As oilsands companies work to meet their climate targets and face an incoming limit on total emissions from the federal government, there has never been as much focus on how the industry in northern Alberta can cut its vast air pollution. The result is a wave of technological innovation, including ideas first conceived many decades ago — like microwaving the oil out of the ground.

That’s essentially the technology developed by Calgary-based software company Acceleware, which began producing oil at its demonstration facility in the province last month near Lloydminster.

Underground, the company uses radio waves to heat up oil, which is then pumped to the surface. The technology remains in development and still faces challenges, but its backers say it has the potential to cut carbon emissions in the sector.

“Since the 40s, people have thought of the idea of using radio frequency energy to produce oil,” said Acceleware’s CEO Geoff Clark.

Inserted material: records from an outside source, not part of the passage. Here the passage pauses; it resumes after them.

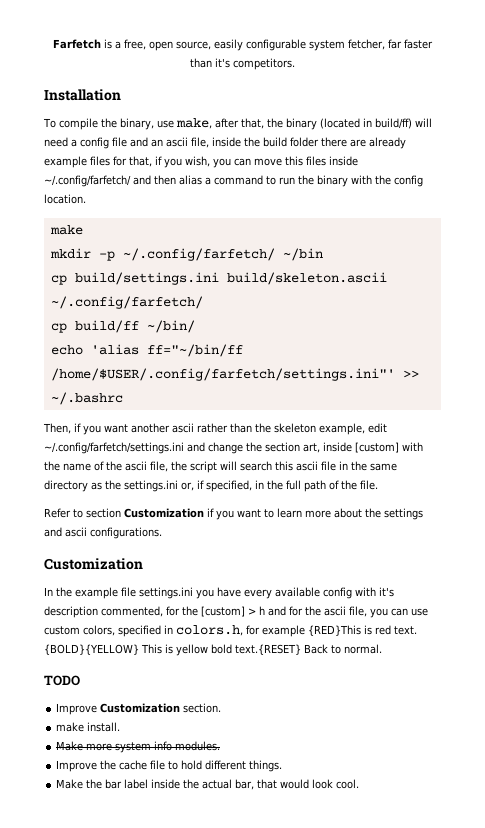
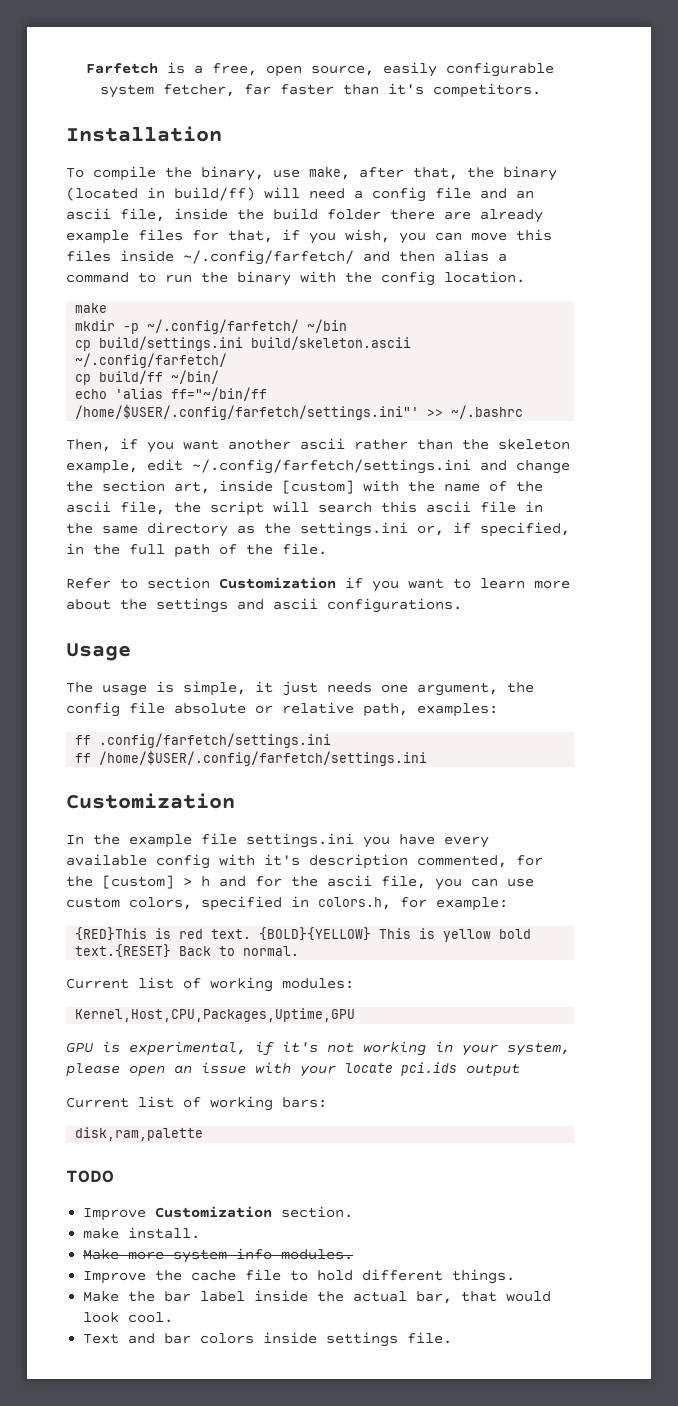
(162, 533) none -> [66,643,131,661] [66,681,534,696] [66,702,498,717] [75,733,332,748] [75,750,428,766] // Usage // The usage is simple, it just needs one argument, the config file absolute or relative path, examples: // ff .config/farfetch/settings.ini // ff /home/$USER/.config/farfetch/settings.ini
[262,625,305,637] example -> [436,897,508,911] example: //
(382, 649) none -> [66,977,354,992] [75,1008,356,1022] [66,1041,570,1056] [66,1062,520,1077] [66,1096,327,1111] [75,1127,204,1141] // Current list of working modules: // Kernel,Host,CPU,Packages,Uptime,GPU // GPU is experimental, if it's not working in your system, please open an issue with your locate pci.ids output // Current list of working bars: // disk,ram,palette
(360, 784) none -> [83,1332,453,1347] // Text and bar colors inside settings file.

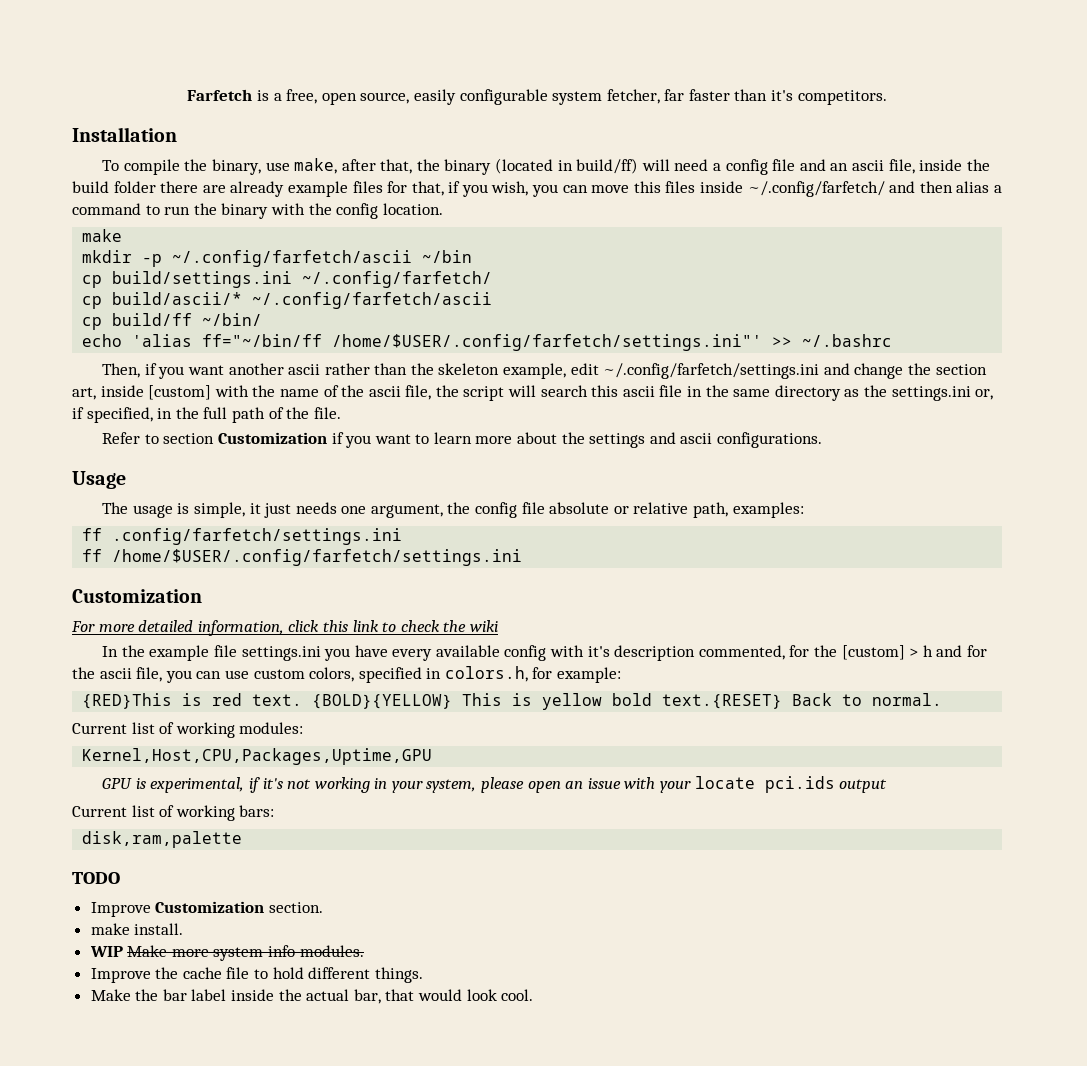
[147,319,300,334] ~/.config/farfetch/ -> [172,250,413,267] ~/.config/farfetch/ascii
[251,336,412,350] [75,353,228,368] build/skeleton.ascii ~/.config/farfetch/ -> [302,271,493,288] [82,292,493,309] ~/.config/farfetch/ // cp build/ascii/* ~/.config/farfetch/ascii
(235, 801) none -> [71,620,498,636] // For more detailed information, click this link to check the wiki
(201, 1233) none -> [89,946,123,957] WIP
[83,1332,453,1347] // Text and bar colors inside settings file. -> (534, 995) none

In the past, even in recent decades, researchers were using radio or TV station equipment, which Clark said doesn’t work well as a heat source.

“In our opinion, the frequency ranges are all wrong, the efficiency is all wrong and the capital cost of that communications equipment is way too high,” he said.

Acceleware injects radiofrequency underground using two heating lines. After the oil is warmed up, it flows down into the producer well and is pumped up to the surface. (CBC News Graphics)

When oilsands companies drill oil wells, they typically heat up the bitumen using steam, which is produced using natural gas. If radio wave technology is successful, companies could reduce their emissions and water use. There could be operational and capital cost savings too, Clark said.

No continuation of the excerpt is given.